• _Work order_
Report every line of the listing below in which the string "left" appears.

Top of Provided data

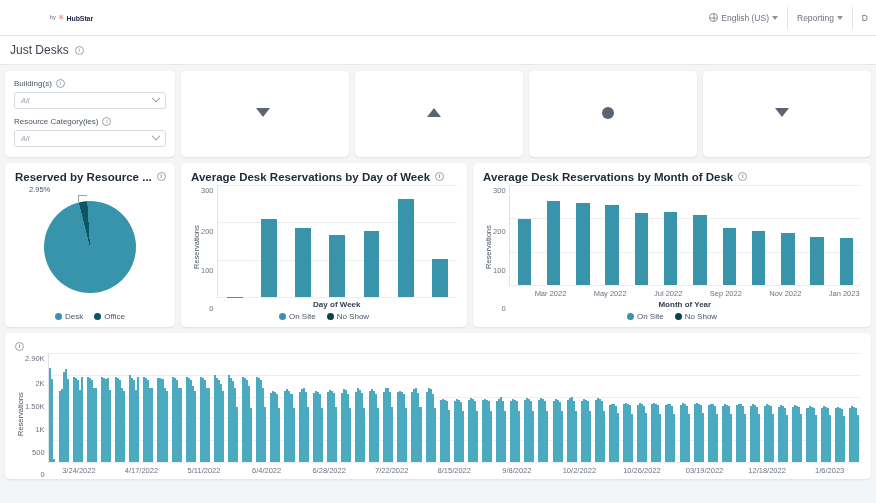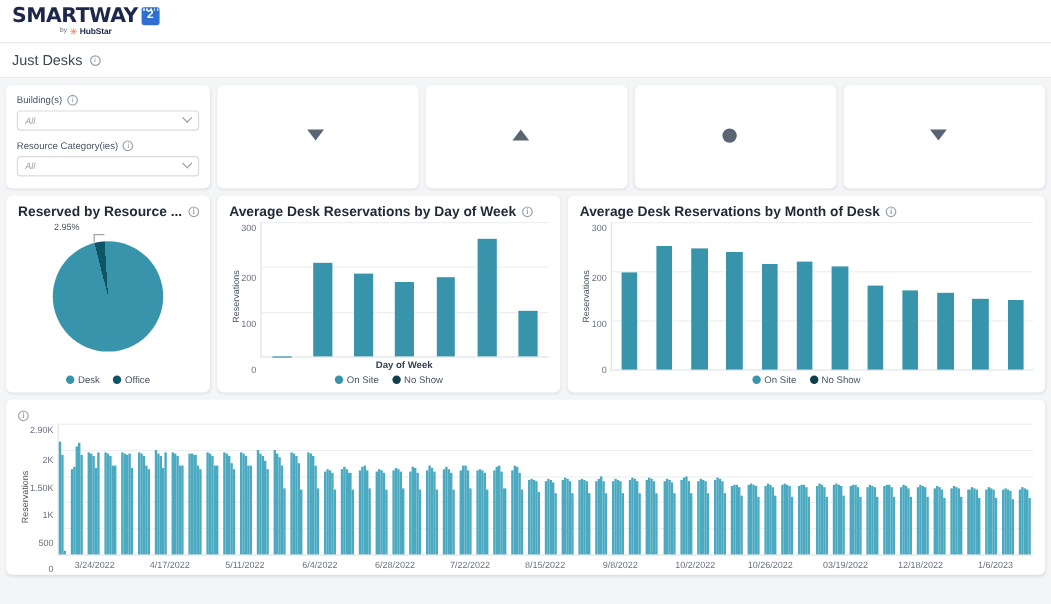--- a/index.html
+++ b/index.html
@@ -148,21 +148,21 @@
   .legend { display: flex; justify-content: center; gap: 11px; margin-top: 3px; }
   .legend-item { display: flex; align-items: center; gap: 3px; font-size: 8px; color: #4b5563; }
   .legend-dot { width: 7px; height: 7px; border-radius: 50%; flex: none; }
 
   
   .pie-card { width: 170px; flex: none; height: 164px; }
   .pie-wrap { flex: 1; display: flex; align-items: center; justify-content: center; position: relative; }
   .pie { width: 92px; height: 92px; border-radius: 50%; }
   .pie-callout {
     position: absolute; left: 14px; top: 0px;
-    font-size: 7.5px; color: #4b5563; margin-left: 16px;
+    font-size: 7.5px; color: #4b5563;
   }
   .pie-leader {
     position: absolute; left: 63px; top: 10px; width: 9px; height: 7px;
     border-left: 1px solid #9aa2ad; border-top: 1px solid #9aa2ad;
   }
 
   
   .plot { display: flex; flex: 1; min-height: 0; }
   .y-title {
     writing-mode: vertical-rl; transform: rotate(180deg);
@@ -203,31 +203,41 @@
   .hist-bars { position: absolute; inset: 0; display: flex; align-items: flex-end; gap: 0px; }
   .hist-bar { background: #4ba9c0; }
   .hist-x { display: flex; font-size: 7.5px; color: #6b7280; margin-top: 3px; }
   .hist-x .xl { flex: 1; text-align: center; }
 </style>
 </head>
 <body>
 
 <div class="topbar">
   <div class="brand">
-    <div class="brand-row">
-      <span class="brand-word">SMARTWAY</span>
-      <span class="brand-badge">2</span>
-    </div>
     <div class="brand-sub">
       <span class="brand-sub-by">by</span>
       <span class="brand-star">✳</span>
       <span class="brand-hub">HubStar</span>
     </div>
   </div>
 
+  <div class="topnav">
+    <div class="topnav-item">
+      <span class="globe"></span>
+      <span>English (US)</span>
+      <span class="caret-dn"></span>
+    </div>
+    <div class="topnav-item">
+      <span>Reporting</span>
+      <span class="caret-dn"></span>
+    </div>
+    <div class="topnav-item">
+      <span>D</span>
+    </div>
+  </div>
 </div>
 
 <div class="page-title-bar">
   <span class="page-title">Just Desks</span>
   <span class="info-i"></span>
 </div>
 
 <div class="content">
 
   <div class="row">
@@ -424,20 +434,35 @@
                   <div class="bar" style="height: 52.3333%; background: rgb(55, 148, 171);"></div>
                 </div>
                 <div class="bar-slot">
                   <div class="bar" style="height: 48.3333%; background: rgb(55, 148, 171);"></div>
                 </div>
                 <div class="bar-slot">
                   <div class="bar" style="height: 47%; background: rgb(55, 148, 171);"></div>
                 </div>
               </div>
           </div>
+          <div class="x-labels" id="moy-xlabels">
+              <div class="xl" style="white-space: nowrap; position: relative; left: 26px;">Mar 2022</div>
+              <div class="xl"></div>
+              <div class="xl" style="white-space: nowrap; position: relative; left: 26px;">May 2022</div>
+              <div class="xl"></div>
+              <div class="xl" style="white-space: nowrap; position: relative; left: 26px;">Jul 2022</div>
+              <div class="xl"></div>
+              <div class="xl" style="white-space: nowrap; position: relative; left: 26px;">Sep 2022</div>
+              <div class="xl"></div>
+              <div class="xl" style="white-space: nowrap; position: relative; left: 26px;">Nov 2022</div>
+              <div class="xl"></div>
+              <div class="xl" style="white-space: nowrap; position: relative; left: 26px;">Jan 2023</div>
+              <div class="xl"></div>
+            </div>
+          <div class="x-title">Month of Year</div>
         </div>
       </div>
       <div class="legend" id="moy-legend">
           <div class="legend-item">
             <span class="legend-dot" style="background:#3794ab"></span>
             <span>On Site</span>
           </div>
           <div class="legend-item">
             <span class="legend-dot" style="background:#0d3f4c"></span>
             <span>No Show</span>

Bottom of Provided data

• _Reply to the task_
     position: absolute; left: 14px; top: 0px;
-    font-size: 7.5px; color: #4b5563; margin-left: 16px;
     position: absolute; left: 63px; top: 10px; width: 9px; height: 7px;
     border-left: 1px solid #9aa2ad; border-top: 1px solid #9aa2ad;
+              <div class="xl" style="white-space: nowrap; position: relative; left: 26px;">Mar 2022</div>
+              <div class="xl" style="white-space: nowrap; position: relative; left: 26px;">May 2022</div>
+              <div class="xl" style="white-space: nowrap; position: relative; left: 26px;">Jul 2022</div>
+              <div class="xl" style="white-space: nowrap; position: relative; left: 26px;">Sep 2022</div>
+              <div class="xl" style="white-space: nowrap; position: relative; left: 26px;">Nov 2022</div>
+              <div class="xl" style="white-space: nowrap; position: relative; left: 26px;">Jan 2023</div>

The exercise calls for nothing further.